Is Artificial Intelligence an Efficient Technology for Financial Fraud Risk Management?

Abstract:

Organizations and individuals reported increased cases of fraud during the Covid-19 pandemic. Financial distress prompted some people to turn to fraud to earn a livelihood. Financial fraud has negatively impacted individuals, governments, businesses, and other institutions. Previous regulatory measures at the international, national, local, and individual level have failed to adequately contain financial fraud. Therefore, many institutions have resorted to using Artificial Intelligence for detecting fraud. However, AI is still an advancing technology at its early stages. Therefore, AI developers must address some of its downsides. The paper sought to determine whether AI is an efficient technology for financial fraud risk management. The study used an integrative literature review, exploring previous empirical and theoretical literature to determine whether AI is an efficient technology in curbing financial fraud. The researcher used secondary data methodology to fulfil the study objectives, comprehensively collecting data from peer-reviewed journals from scholarly websites like scholar.google.com, researchgate.net, proquest.com, papers.ssrn.com, link.springer.com, pubmed.ncbi.nlm.nih.gov, sciencedirect.com, emerald.com, and others. The study found out that AI has not yet attained efficiency regarding financial fraud risk management. The tool is still highly reliant on human intervention. It is prone to human bias and unable to handle non-routine emergency risk environments. AI developers should address the current and potential concerns for the technology to attain efficiency in managing financial fraud risk.

Keywords: Artificial Intelligence (AI), fraud, risk, management, data, fraud detection, financial fraud, Covid19

1.INTRODUCTION

Fraudulent activities have caused the loss of about 6 percent of the global Gross Domestic Product within the last 20 years. As of 2023, corporations had reported cyber breach-related damages amounting to approximately 6 percent of their net revenue. Globally, organizations recorded digital fraud of more than $340 billion between 2023 and 2027 (Tan, 2023). The 2022 Economic Crime and Fraud Survey found that cybercrime is the second most common form of corporate risk after customer fraud. In 2022, PricewaterhouseCoopers recorded a 46 percent impact of fraud on all businesses globally. During the Covid-19 pandemic, many employees shifted from the office environment to remote work, which enhanced data access. The Federal Trade Commission recorded about $5.7 billion in fraud in 2021, a 70 percent increase from 2020. 

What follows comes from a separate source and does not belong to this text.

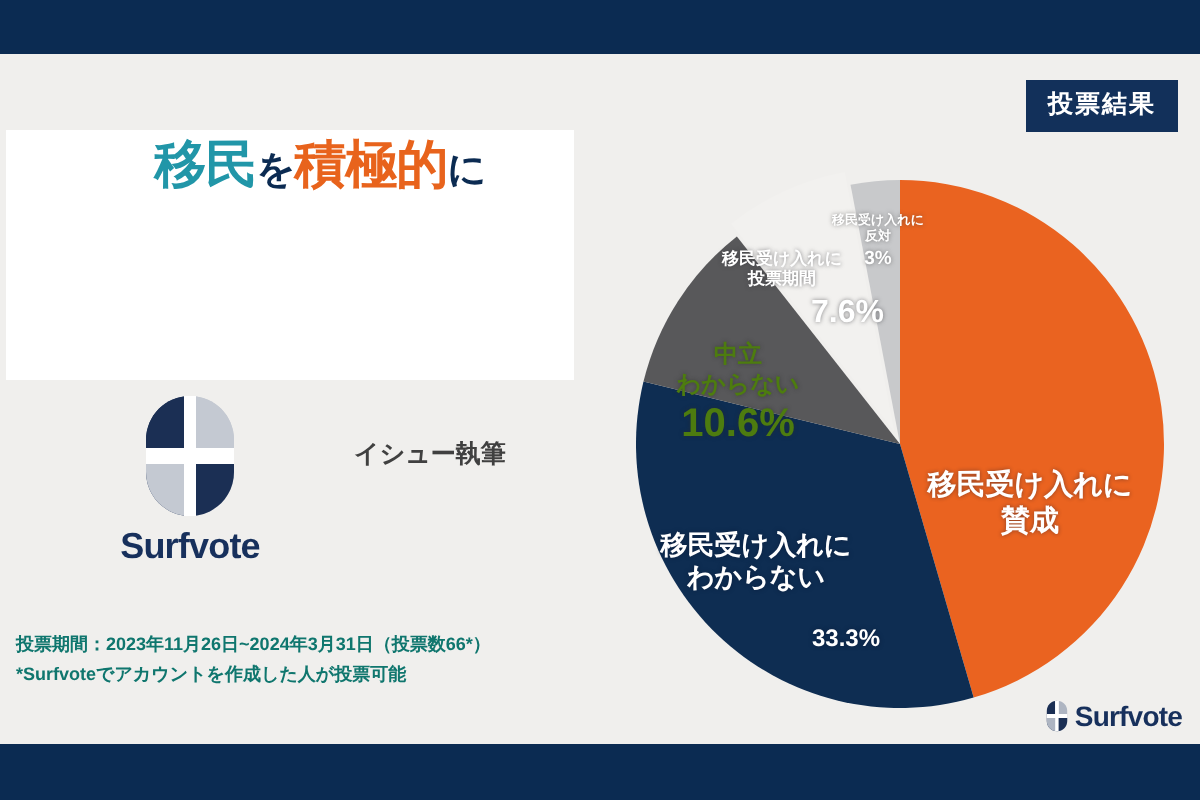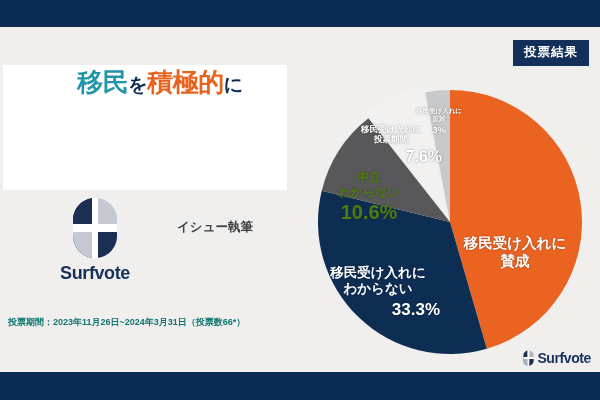"33.3%" #label-somewhat-agree .pct { font-size: 17px -> 12px; margin-top: 2px -> 14px }
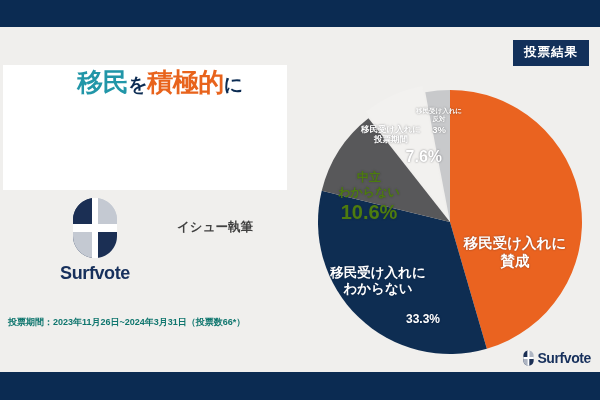"*Surfvoteでアカウントを作成した人が投票可能" div { html: none -> <div>*Surfvoteでアカウントを作成した人が投票可能</div> }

The financial services sector has significantly faced the consequences of fraud. Financial fraud increased following the Covid-19 pandemic and the Russia-Ukraine war (Halteh & Tiwari, 2023). Factors such as financial distress have prompted people to turn to financial crime as a source of livelihood. Businesses that rely on financial services as an intermediary transaction method have direly suffered from financial fraud. In 2021, national agencies like the Federal Trade Commission and the Consumer Financial Protection Bureau received 994,000 fraud complaints in the United States alone. The federal agencies recorded $2.8 million in fraud complaints in the same year. National, regional, and organizational regulatory efforts have been inadequate to contain financial fraud. 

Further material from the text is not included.